## DATASET RECORDS
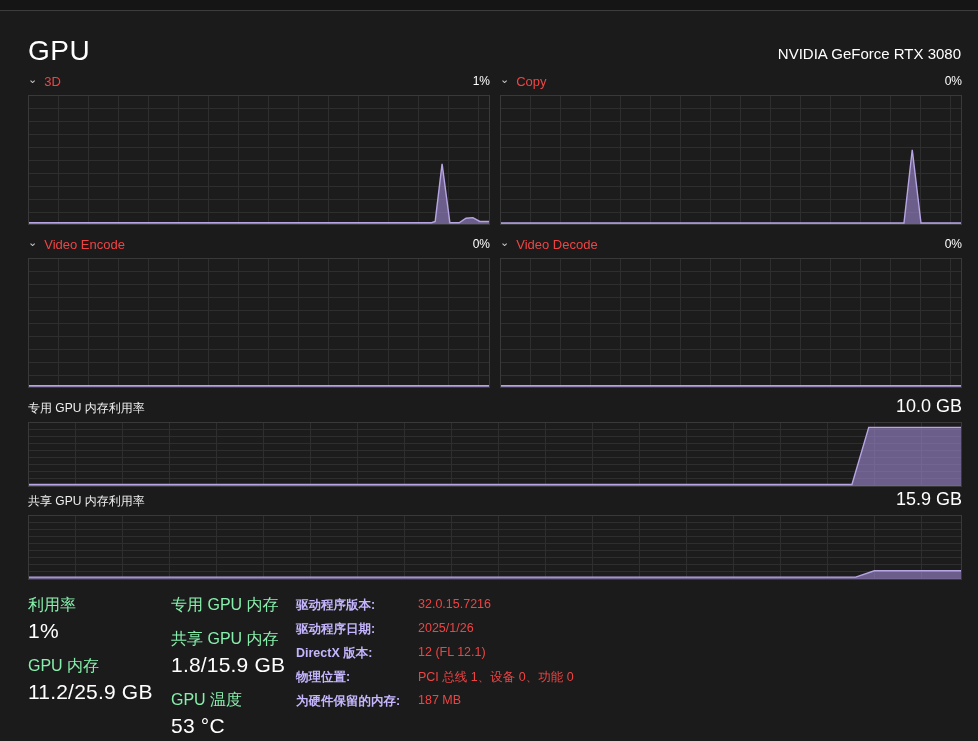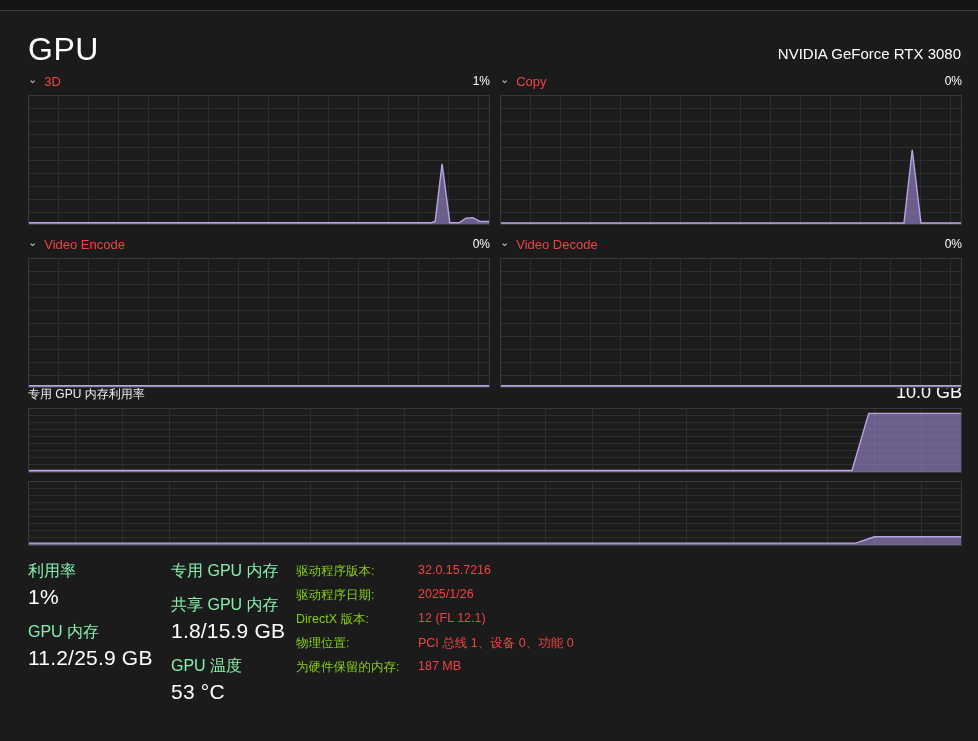--- a/index.html
+++ b/index.html
@@ -11,7 +11,7 @@
   .topbar{height:10px;background:#151515;border-bottom:1px solid #3d3d3d;}
   .content{padding:0 16px 0 28px;}
   .title-row{display:flex;justify-content:space-between;align-items:flex-end;margin-top:10px;height:44px;}
-  .page-title{font-size:32px;font-weight:400;letter-spacing:.5px;line-height:1;}
+  .page-title{font-size:28px;font-weight:400;letter-spacing:.5px;line-height:1;}
   .gpu-name{font-size:15px;font-weight:400;padding-bottom:3px;padding-right:1px;}
   .charts-grid{display:grid;grid-template-columns:1fr 1fr;column-gap:10px;margin-top:6px;}
   .pane-header{display:flex;align-items:center;height:20px;margin-bottom:4px;}

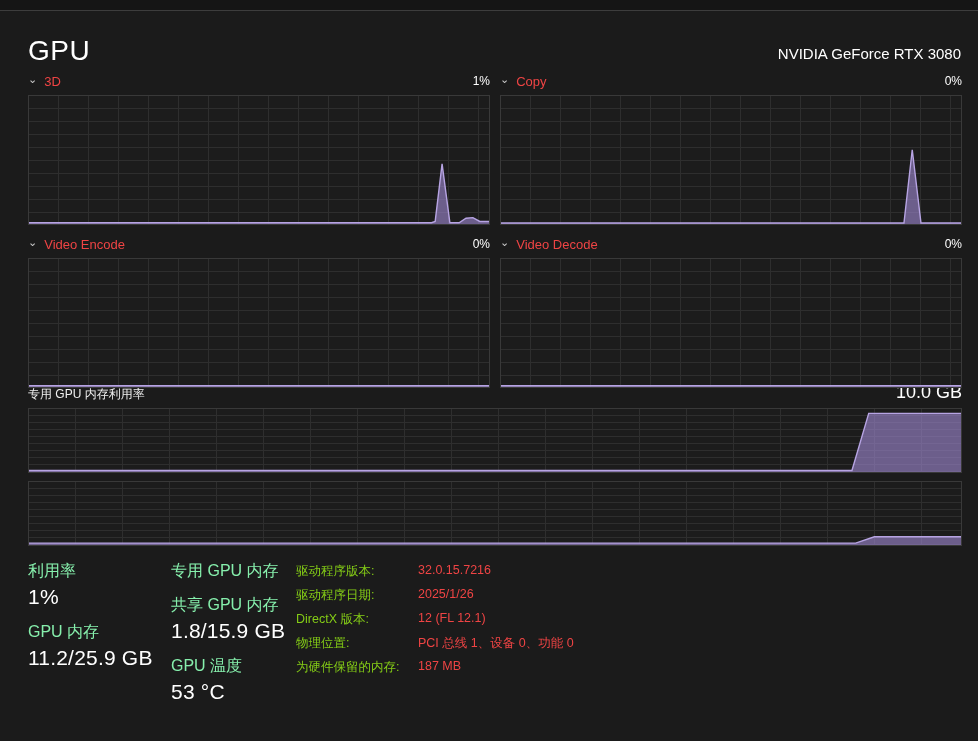--- a/index.html
+++ b/index.html
@@ -27,7 +27,7 @@
   }
   .chart svg{position:absolute;inset:0;width:100%;height:100%;display:block;}
   .row2{margin-top:9px;}
-  .mem-section{margin-top:0;}
+  .mem-section{margin-top:14px;}
   .mem-header{display:flex;justify-content:space-between;align-items:flex-end;height:15px;margin-bottom:5px;}
   .mem-header .lbl{font-size:12px;color:#f0f0f0;}
   .mem-header .cap{font-size:18px;color:#ffffff;}

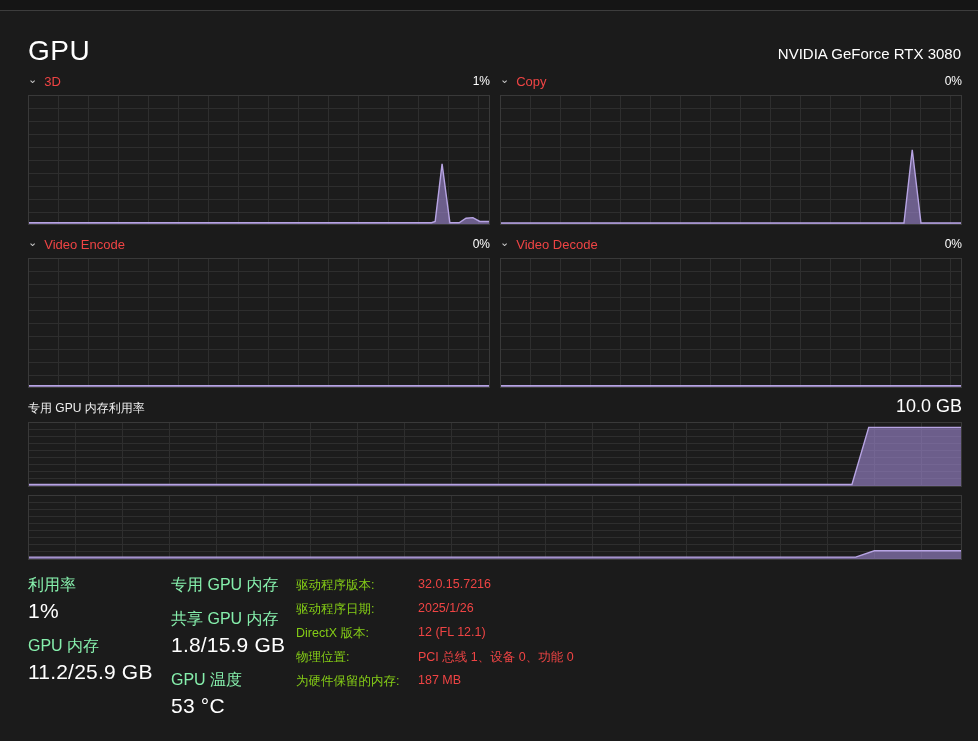--- a/index.html
+++ b/index.html
@@ -133,6 +133,10 @@
     </div>
 
     <div class="mem-section mem2">
+      <div class="mem-header">
+        <span class="lbl">共享 GPU 内存利用率</span>
+        <span class="cap">15.9 GB</span>
+      </div>
       <div class="chart mem">
           <svg viewBox="0 0 100 100" preserveAspectRatio="none">
             <polygon points="0,100 0,97 88.7,97 90.7,87 100,87 100,100" fill="rgba(158,136,208,0.62)"></polygon>

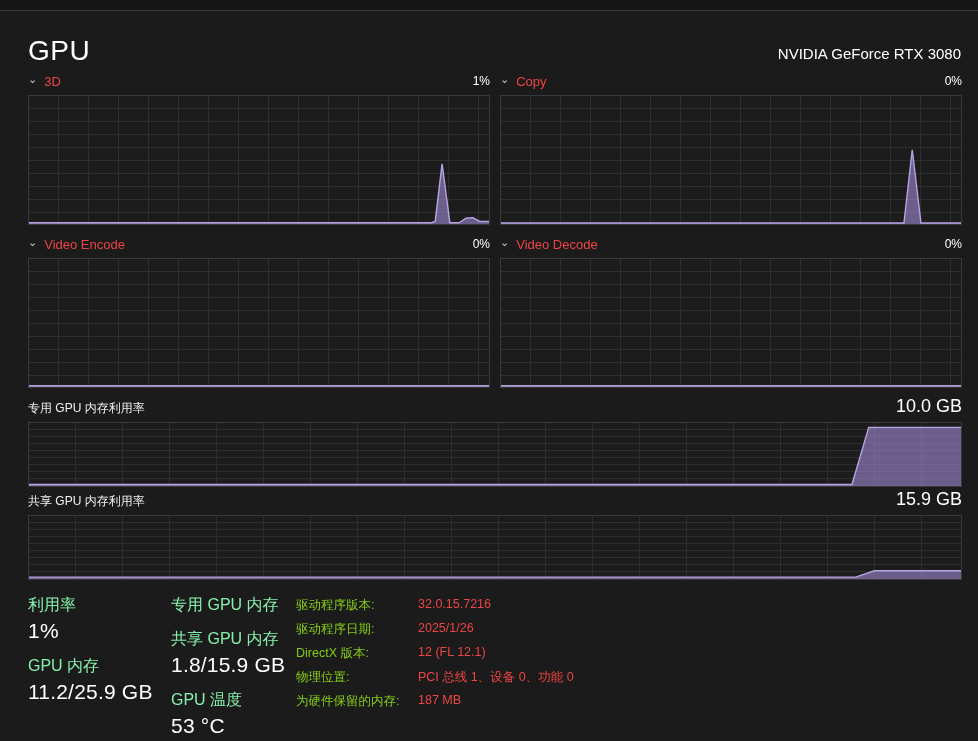--- a/index.html
+++ b/index.html
@@ -46,7 +46,7 @@
   .stat .s-label{font-size:16px;color:#86efac;margin-bottom:3px;}
   .stat .s-value{font-size:21px;color:#ffffff;font-weight:400;letter-spacing:.2px;}
   .details{display:grid;grid-template-columns:122px auto;column-gap:0;row-gap:7px;align-content:start;font-size:12.5px;margin-top:2px;}
-  .details .d-label{color:#84cc16;}
+  .details .d-label{color:#c4b5fd;font-weight:bold;}
   .details .d-value{color:#ef4444;}
 </style>
 </head>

## TASK DIRECTIONS
Word for word, give the entries back in full; the pictures do not belong in the copy.

## SOLUTION TO THIS EXERCISE
--- a/index.html
+++ b/index.html
@@ -11,7 +11,7 @@
   .topbar{height:10px;background:#151515;border-bottom:1px solid #3d3d3d;}
   .content{padding:0 16px 0 28px;}
   .title-row{display:flex;justify-content:space-between;align-items:flex-end;margin-top:10px;height:44px;}
-  .page-title{font-size:32px;font-weight:400;letter-spacing:.5px;line-height:1;}
+  .page-title{font-size:28px;font-weight:400;letter-spacing:.5px;line-height:1;}
   .gpu-name{font-size:15px;font-weight:400;padding-bottom:3px;padding-right:1px;}
   .charts-grid{display:grid;grid-template-columns:1fr 1fr;column-gap:10px;margin-top:6px;}
   .pane-header{display:flex;align-items:center;height:20px;margin-bottom:4px;}

--- a/index.html
+++ b/index.html
@@ -27,7 +27,7 @@
   }
   .chart svg{position:absolute;inset:0;width:100%;height:100%;display:block;}
   .row2{margin-top:9px;}
-  .mem-section{margin-top:0;}
+  .mem-section{margin-top:14px;}
   .mem-header{display:flex;justify-content:space-between;align-items:flex-end;height:15px;margin-bottom:5px;}
   .mem-header .lbl{font-size:12px;color:#f0f0f0;}
   .mem-header .cap{font-size:18px;color:#ffffff;}

--- a/index.html
+++ b/index.html
@@ -133,6 +133,10 @@
     </div>
 
     <div class="mem-section mem2">
+      <div class="mem-header">
+        <span class="lbl">共享 GPU 内存利用率</span>
+        <span class="cap">15.9 GB</span>
+      </div>
       <div class="chart mem">
           <svg viewBox="0 0 100 100" preserveAspectRatio="none">
             <polygon points="0,100 0,97 88.7,97 90.7,87 100,87 100,100" fill="rgba(158,136,208,0.62)"></polygon>

--- a/index.html
+++ b/index.html
@@ -46,7 +46,7 @@
   .stat .s-label{font-size:16px;color:#86efac;margin-bottom:3px;}
   .stat .s-value{font-size:21px;color:#ffffff;font-weight:400;letter-spacing:.2px;}
   .details{display:grid;grid-template-columns:122px auto;column-gap:0;row-gap:7px;align-content:start;font-size:12.5px;margin-top:2px;}
-  .details .d-label{color:#84cc16;}
+  .details .d-label{color:#c4b5fd;font-weight:bold;}
   .details .d-value{color:#ef4444;}
 </style>
 </head>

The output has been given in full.